▶ _PROBLEM_
Please give back, exactly as written, the lines from the line with "[136,246,190,256] users: ->" to the line with "[30,629,361,650] Simon.Nachtergaele@UGent.be* ->" in the listing below, leaving out all pictures.

▶ _TASK INPUT_
------------------------------------------------

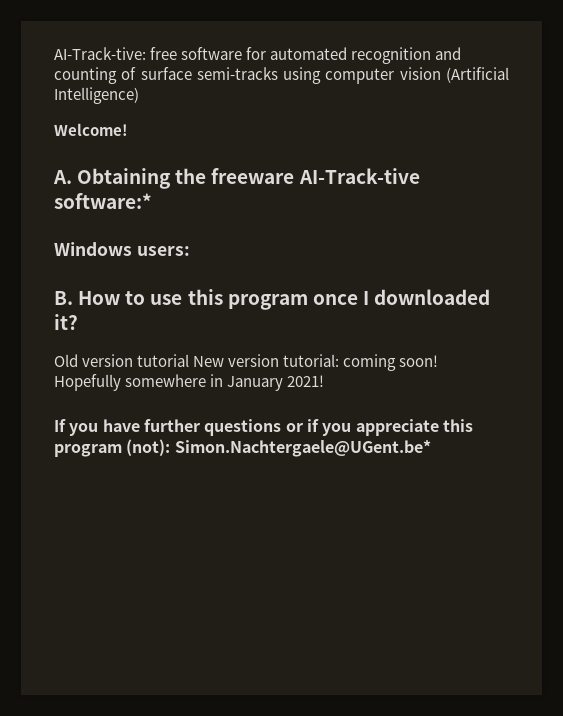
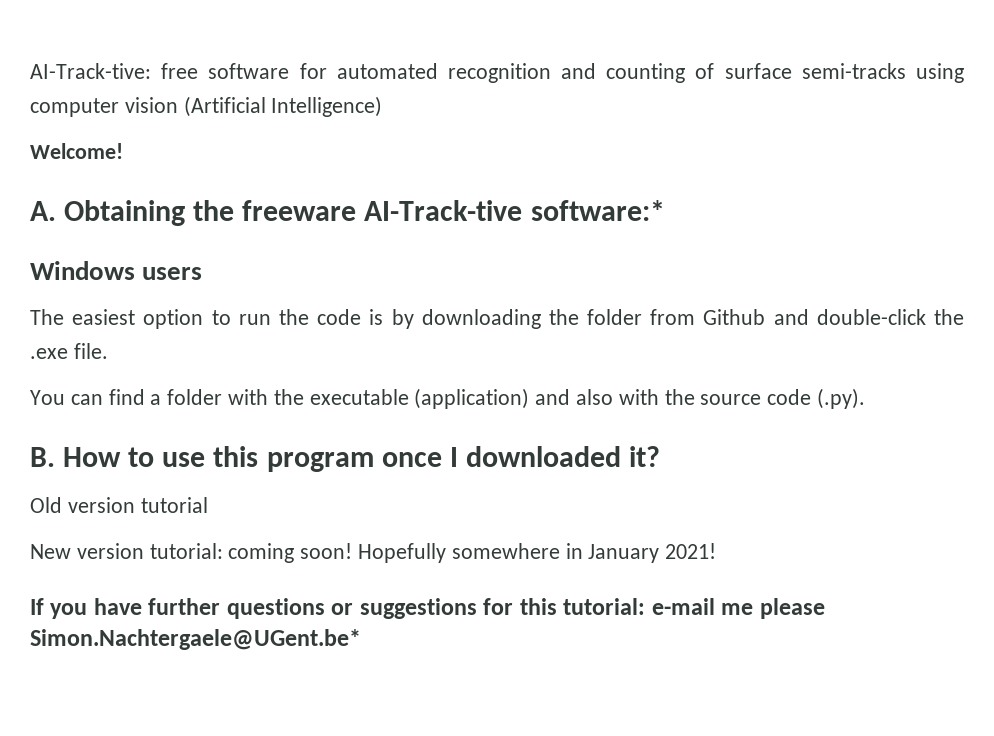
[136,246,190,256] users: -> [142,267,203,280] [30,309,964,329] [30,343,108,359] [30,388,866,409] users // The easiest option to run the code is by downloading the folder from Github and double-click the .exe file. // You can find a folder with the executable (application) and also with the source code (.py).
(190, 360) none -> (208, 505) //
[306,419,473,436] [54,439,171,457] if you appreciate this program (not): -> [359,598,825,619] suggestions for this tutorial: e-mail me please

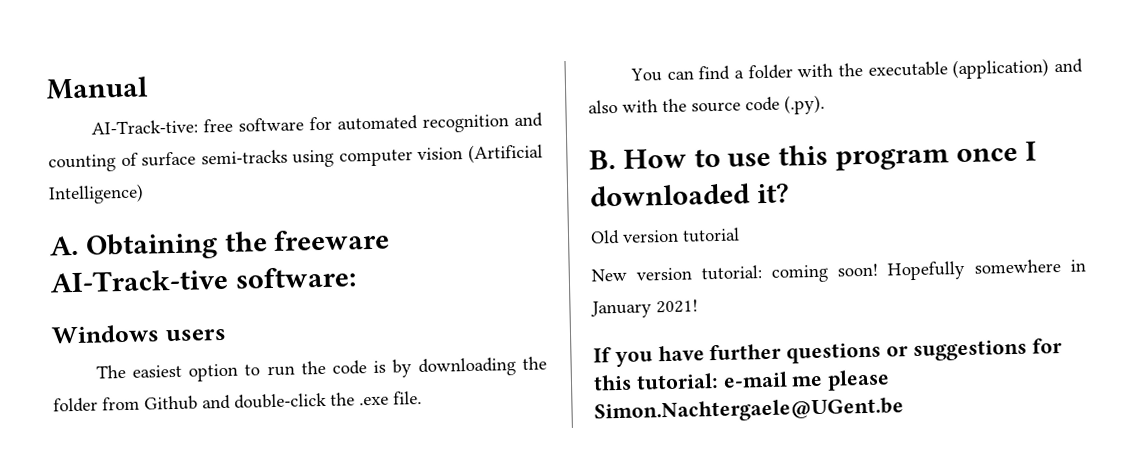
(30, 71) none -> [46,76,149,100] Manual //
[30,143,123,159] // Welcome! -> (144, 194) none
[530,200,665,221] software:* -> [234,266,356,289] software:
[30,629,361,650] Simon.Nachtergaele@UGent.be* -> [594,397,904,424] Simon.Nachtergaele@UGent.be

------------------------------------------------

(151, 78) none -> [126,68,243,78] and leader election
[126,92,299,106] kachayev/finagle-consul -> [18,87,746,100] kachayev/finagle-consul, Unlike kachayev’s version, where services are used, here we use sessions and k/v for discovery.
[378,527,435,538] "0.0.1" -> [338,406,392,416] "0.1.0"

------------------------------------------------

▶ _EXERCISE SOLUTION_
[136,246,190,256] users: -> [142,267,203,280] [30,309,964,329] [30,343,108,359] [30,388,866,409] users // The easiest option to run the code is by downloading the folder from Github and double-click the .exe file. // You can find a folder with the executable (application) and also with the source code (.py).
(190, 360) none -> (208, 505) //
[306,419,473,436] [54,439,171,457] if you appreciate this program (not): -> [359,598,825,619] suggestions for this tutorial: e-mail me please

(30, 71) none -> [46,76,149,100] Manual //
[30,143,123,159] // Welcome! -> (144, 194) none
[530,200,665,221] software:* -> [234,266,356,289] software:
[30,629,361,650] Simon.Nachtergaele@UGent.be* -> [594,397,904,424] Simon.Nachtergaele@UGent.be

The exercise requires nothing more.